"GDR!" gdr@gdr.name writes:
On 07.10.2013 21:11, dardok wrote:
I guess that you misunderstood the concept of obfsproxy. It is useful to obfuscate the communication between a client within a censorship zone and a tor bridge. The obfsproxy doesn't emulate a HTTP protocol communication, instead it is designed to look random (and the packets are encypted). So if you try to run this service over the HTTP port 80 and the packets are random and not looking like a HTTP communication, it will be more suspicious than running this service over any other port.

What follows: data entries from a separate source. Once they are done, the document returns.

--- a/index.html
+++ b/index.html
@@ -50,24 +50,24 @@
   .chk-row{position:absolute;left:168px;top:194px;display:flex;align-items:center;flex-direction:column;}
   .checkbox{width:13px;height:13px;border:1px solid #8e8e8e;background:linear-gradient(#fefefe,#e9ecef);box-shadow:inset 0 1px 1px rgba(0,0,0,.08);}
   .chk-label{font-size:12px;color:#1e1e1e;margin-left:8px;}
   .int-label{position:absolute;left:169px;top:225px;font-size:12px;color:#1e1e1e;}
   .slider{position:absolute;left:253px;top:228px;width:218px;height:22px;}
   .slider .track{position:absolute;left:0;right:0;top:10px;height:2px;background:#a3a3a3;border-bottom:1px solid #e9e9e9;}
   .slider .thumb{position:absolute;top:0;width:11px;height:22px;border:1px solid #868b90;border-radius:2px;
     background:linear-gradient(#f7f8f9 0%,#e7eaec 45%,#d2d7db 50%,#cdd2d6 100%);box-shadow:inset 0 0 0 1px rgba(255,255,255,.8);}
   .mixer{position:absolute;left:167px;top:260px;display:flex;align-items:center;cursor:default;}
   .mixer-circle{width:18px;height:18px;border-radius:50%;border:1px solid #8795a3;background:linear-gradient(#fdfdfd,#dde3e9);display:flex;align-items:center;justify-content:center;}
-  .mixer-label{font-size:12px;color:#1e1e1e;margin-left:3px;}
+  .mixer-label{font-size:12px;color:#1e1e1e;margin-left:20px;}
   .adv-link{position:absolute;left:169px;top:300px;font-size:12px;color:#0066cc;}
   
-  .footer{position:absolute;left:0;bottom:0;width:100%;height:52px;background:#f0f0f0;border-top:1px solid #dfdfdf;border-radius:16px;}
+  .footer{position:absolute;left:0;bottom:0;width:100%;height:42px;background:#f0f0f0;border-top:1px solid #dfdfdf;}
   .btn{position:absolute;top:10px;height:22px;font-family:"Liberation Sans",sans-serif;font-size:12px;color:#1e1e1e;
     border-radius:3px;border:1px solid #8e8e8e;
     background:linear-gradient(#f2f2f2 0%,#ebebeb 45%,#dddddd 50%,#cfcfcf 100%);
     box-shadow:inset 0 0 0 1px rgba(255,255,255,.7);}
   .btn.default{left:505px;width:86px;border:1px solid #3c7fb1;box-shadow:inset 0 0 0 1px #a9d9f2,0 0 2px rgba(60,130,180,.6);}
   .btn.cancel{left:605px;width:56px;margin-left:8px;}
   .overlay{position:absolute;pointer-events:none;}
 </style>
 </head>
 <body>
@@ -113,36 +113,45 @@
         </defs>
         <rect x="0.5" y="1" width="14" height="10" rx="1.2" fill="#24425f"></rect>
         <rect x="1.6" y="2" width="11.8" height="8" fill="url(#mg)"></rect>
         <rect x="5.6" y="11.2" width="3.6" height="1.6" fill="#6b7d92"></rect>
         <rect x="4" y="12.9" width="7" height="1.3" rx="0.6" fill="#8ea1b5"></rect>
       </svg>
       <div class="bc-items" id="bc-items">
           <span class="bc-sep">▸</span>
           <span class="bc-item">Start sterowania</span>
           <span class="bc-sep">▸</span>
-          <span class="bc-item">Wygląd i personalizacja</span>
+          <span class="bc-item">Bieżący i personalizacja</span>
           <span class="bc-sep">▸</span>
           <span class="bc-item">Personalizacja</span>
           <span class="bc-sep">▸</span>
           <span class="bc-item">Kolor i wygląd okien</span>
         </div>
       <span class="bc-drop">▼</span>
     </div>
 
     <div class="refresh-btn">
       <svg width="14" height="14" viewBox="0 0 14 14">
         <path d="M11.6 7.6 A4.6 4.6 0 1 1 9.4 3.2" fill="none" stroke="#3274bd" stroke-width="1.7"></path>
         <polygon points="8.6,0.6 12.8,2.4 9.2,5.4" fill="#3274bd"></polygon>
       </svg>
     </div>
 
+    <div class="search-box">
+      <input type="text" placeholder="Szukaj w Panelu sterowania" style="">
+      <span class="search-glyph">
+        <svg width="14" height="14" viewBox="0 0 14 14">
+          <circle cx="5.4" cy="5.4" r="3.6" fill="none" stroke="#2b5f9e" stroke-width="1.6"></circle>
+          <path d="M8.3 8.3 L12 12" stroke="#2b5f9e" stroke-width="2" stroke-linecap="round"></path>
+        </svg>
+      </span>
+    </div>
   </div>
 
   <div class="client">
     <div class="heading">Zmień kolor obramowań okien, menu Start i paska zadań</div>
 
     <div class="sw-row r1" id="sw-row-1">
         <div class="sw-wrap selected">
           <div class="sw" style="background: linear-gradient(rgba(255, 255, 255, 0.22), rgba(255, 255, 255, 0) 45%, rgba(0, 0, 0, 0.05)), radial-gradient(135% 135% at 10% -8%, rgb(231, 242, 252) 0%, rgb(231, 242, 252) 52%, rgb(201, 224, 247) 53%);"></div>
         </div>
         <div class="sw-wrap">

Thank you. I understood the concept but not the implementation.
"For example, there MIGHT be a HTTP transport which transforms Tor traffic to look like regular HTTP traffic."
I missed the "MIGHT" part. Too bad this doesn't exist.
Ha, you caught us! That website sentence is indeed an advertisement trick! Obfsproxy does *not* have an HTTP module yet, unfortunately.
The funny thing about HTTP transports is that it's easy to write a simple but trivially detectable HTTP transport, and quite hard to write an actually good HTTP transport. We have open tickets for both ideas and would appreciate coding help: https://trac.torproject.org/projects/tor/ticket/5625 https://trac.torproject.org/projects/tor/ticket/8676
Also see https://github.com/sjmurdoch/http-transport/blob/master/design.md for things to consider when writing your HTTP transport.
(I CC'ed dardok who recently appeared in tor-talk and wanted to contribute to pluggable transports development.)